Copy out exactly the line that contains "payment terms: 30 days -> 15 days" and all lines following it to the end of the data.

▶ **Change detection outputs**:
BEGIN

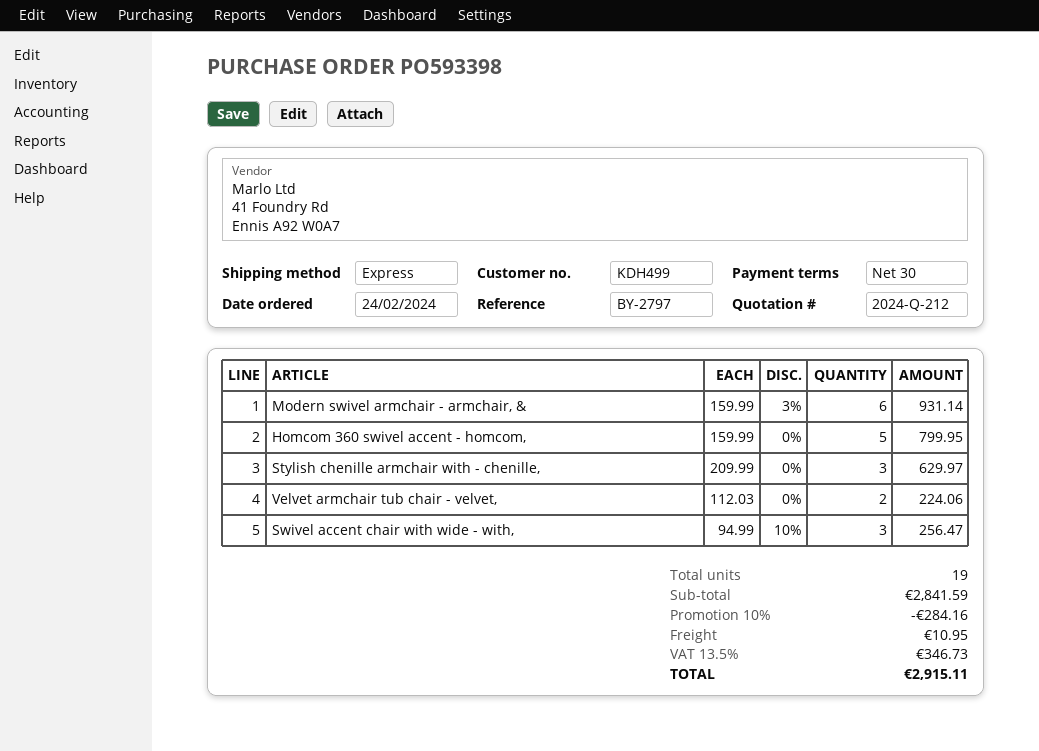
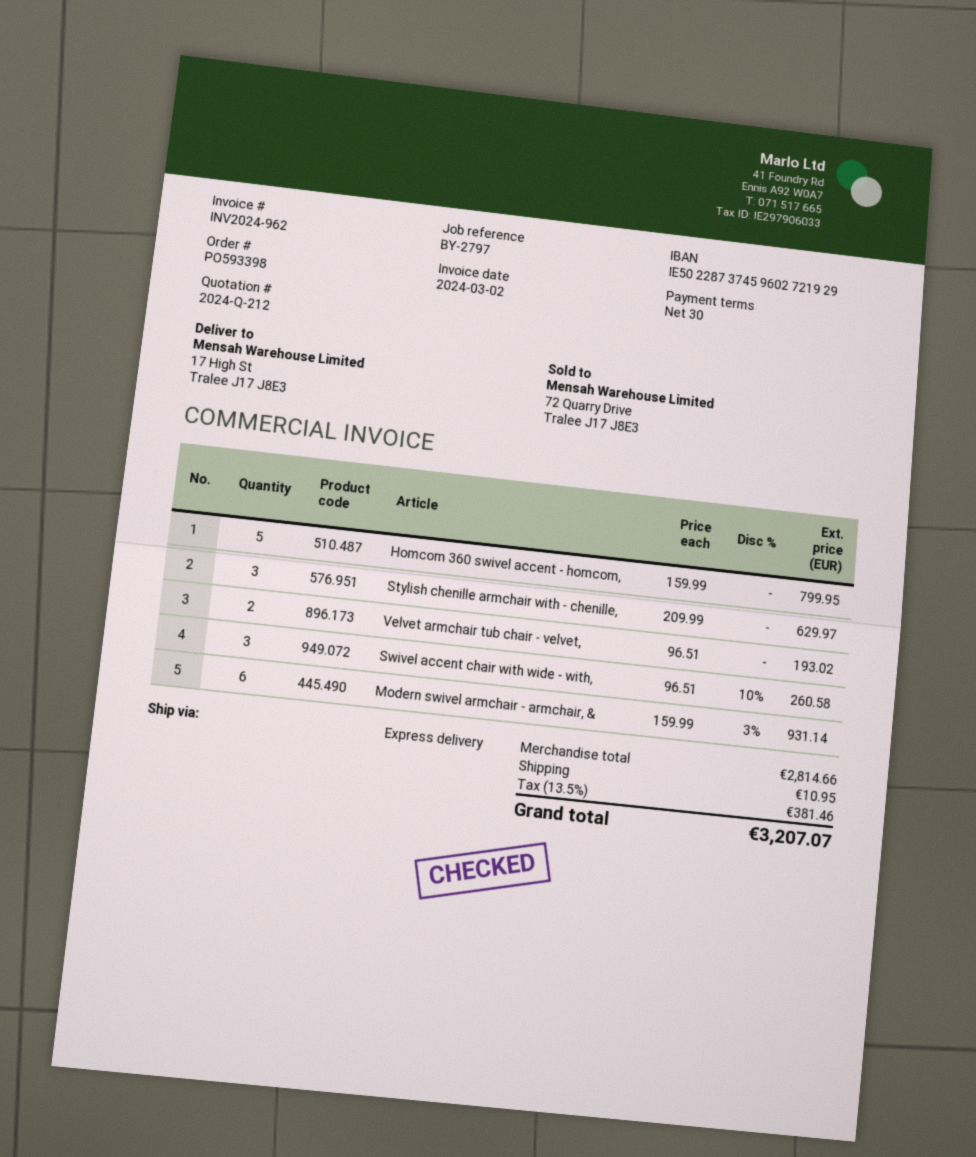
Velvet armchair tub chair - velvet,: 2 x 112.03 = 224.06 -> 2 x 96.51 = 193.02
Swivel accent chair with wide - with,: 3 x 94.99 - 10% = 256.47 -> 3 x 96.51 - 10% = 260.58
subtotal: 2841.59 -> 2814.66
discount: 10% = 284.16 -> none
tax: 13.5% = 346.73 -> 13.5% = 381.46
total: 2915.11 -> 3207.07

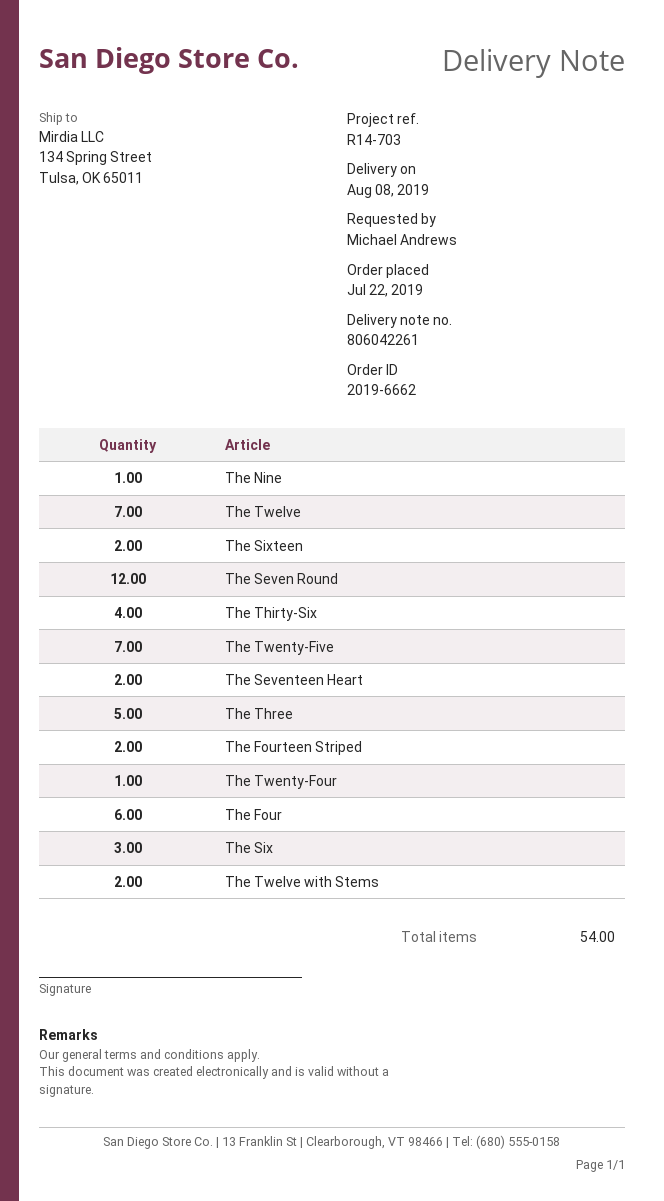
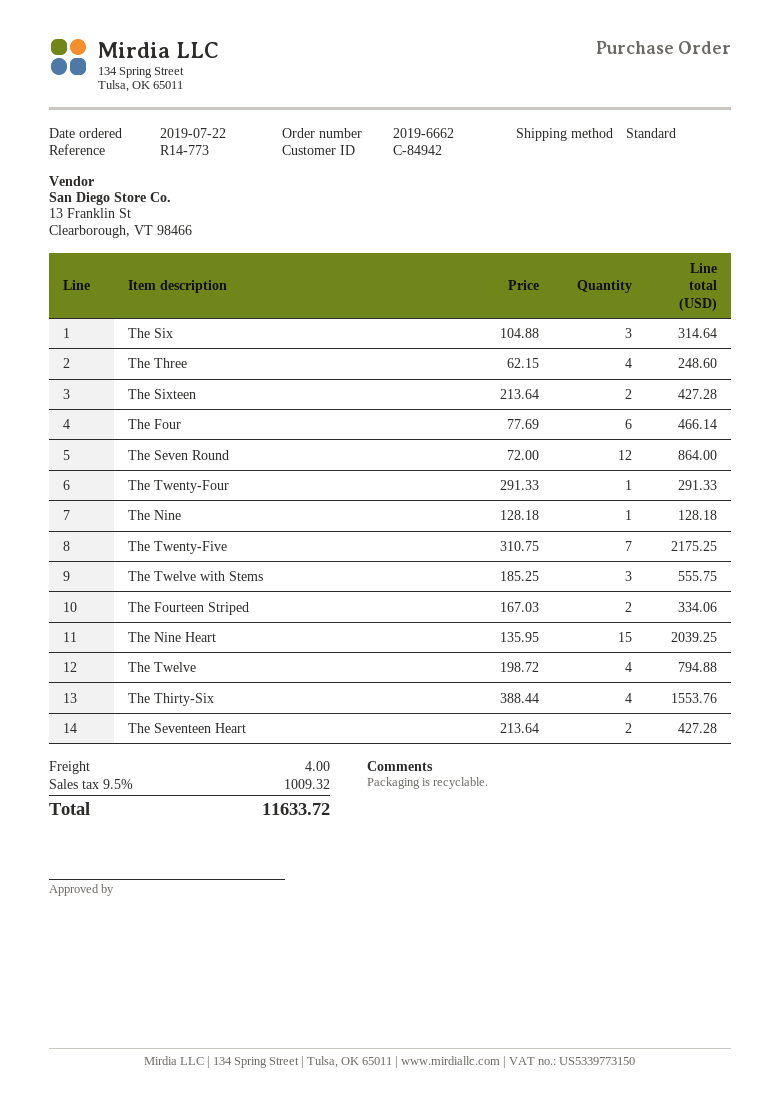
reference: R14-703 -> R14-773
The Twelve: 7 -> 4
The Three: 5 -> 4
The Twelve with Stems: 2 -> 3
The Nine Heart: none -> 15

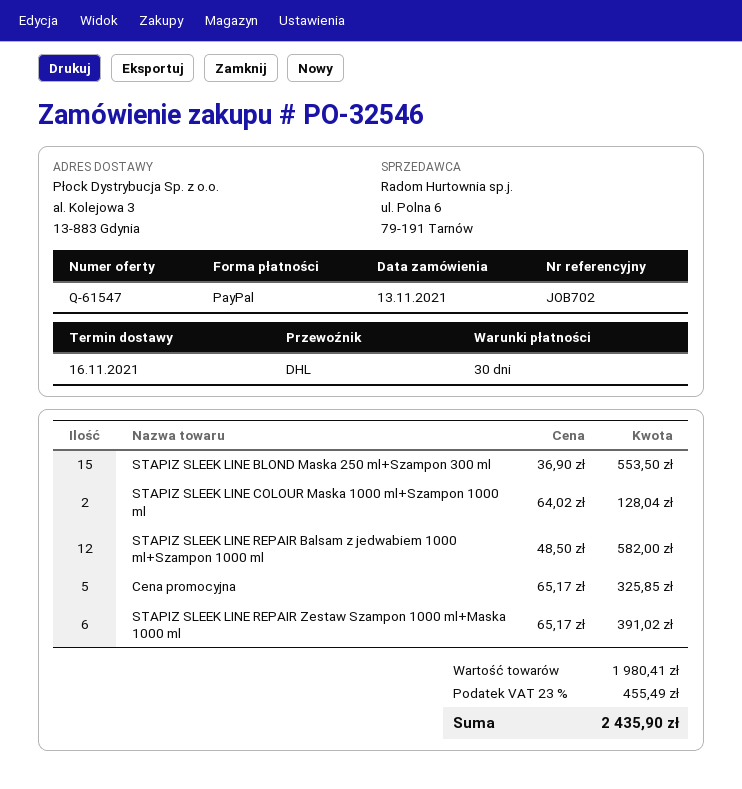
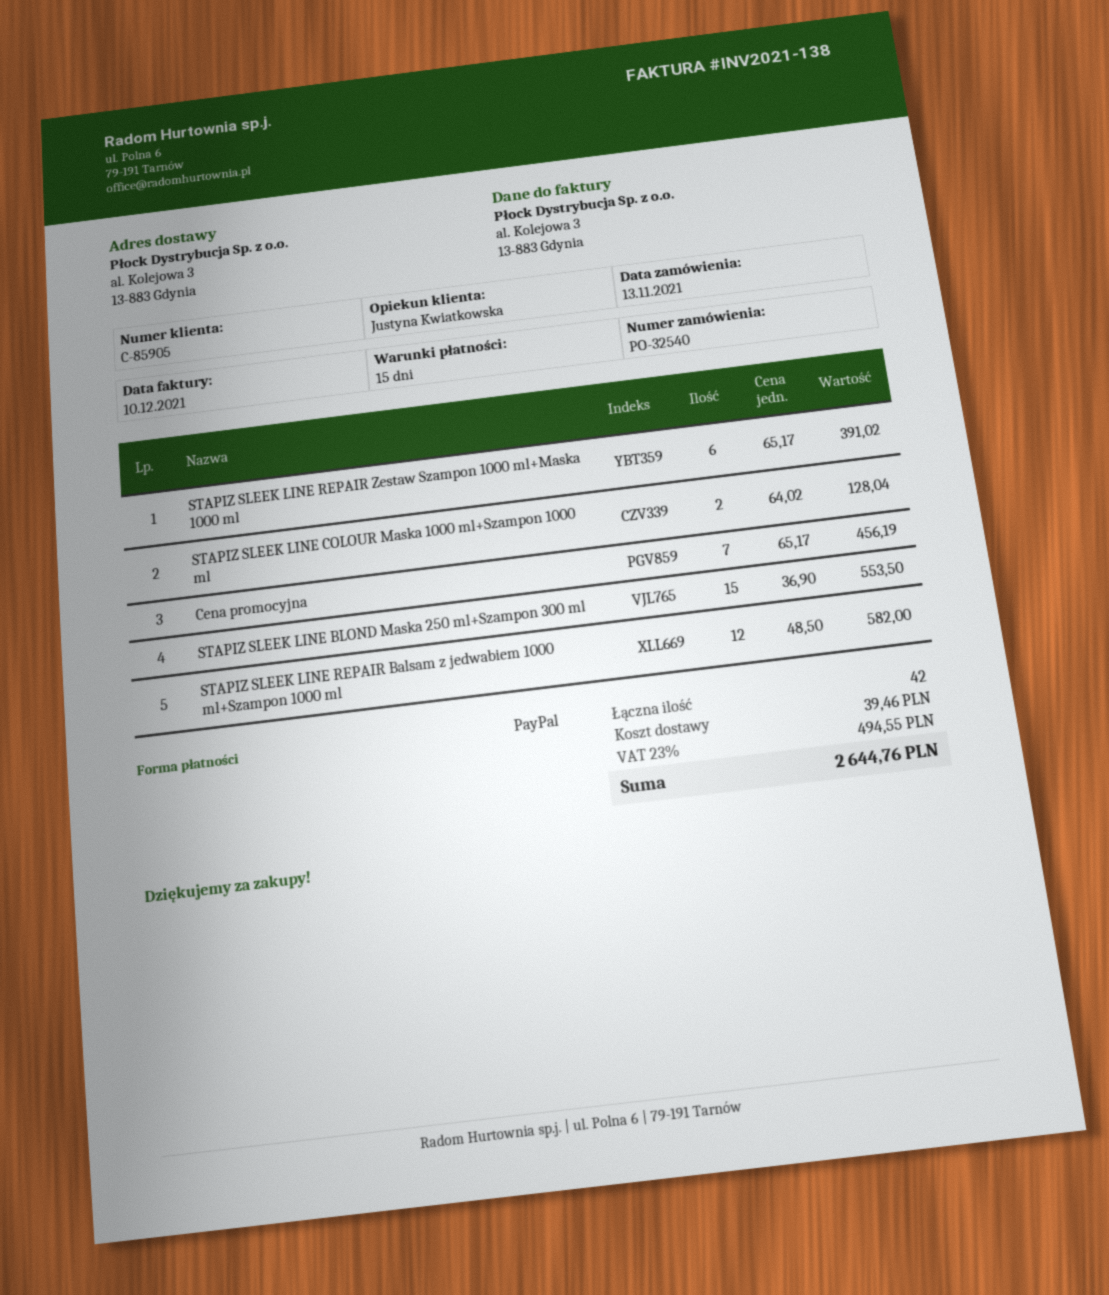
order number: PO-32546 -> PO-32540
payment terms: 30 days -> 15 days
Cena promocyjna: 5 x 65.17 = 325.85 -> 7 x 65.17 = 456.19
shipping: none -> 39.46
tax: 23% = 455.49 -> 23% = 494.55
total: 2435.90 -> 2644.76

END

▶ **RESPONSE AREA**:
payment terms: 30 days -> 15 days
Cena promocyjna: 5 x 65.17 = 325.85 -> 7 x 65.17 = 456.19
shipping: none -> 39.46
tax: 23% = 455.49 -> 23% = 494.55
total: 2435.90 -> 2644.76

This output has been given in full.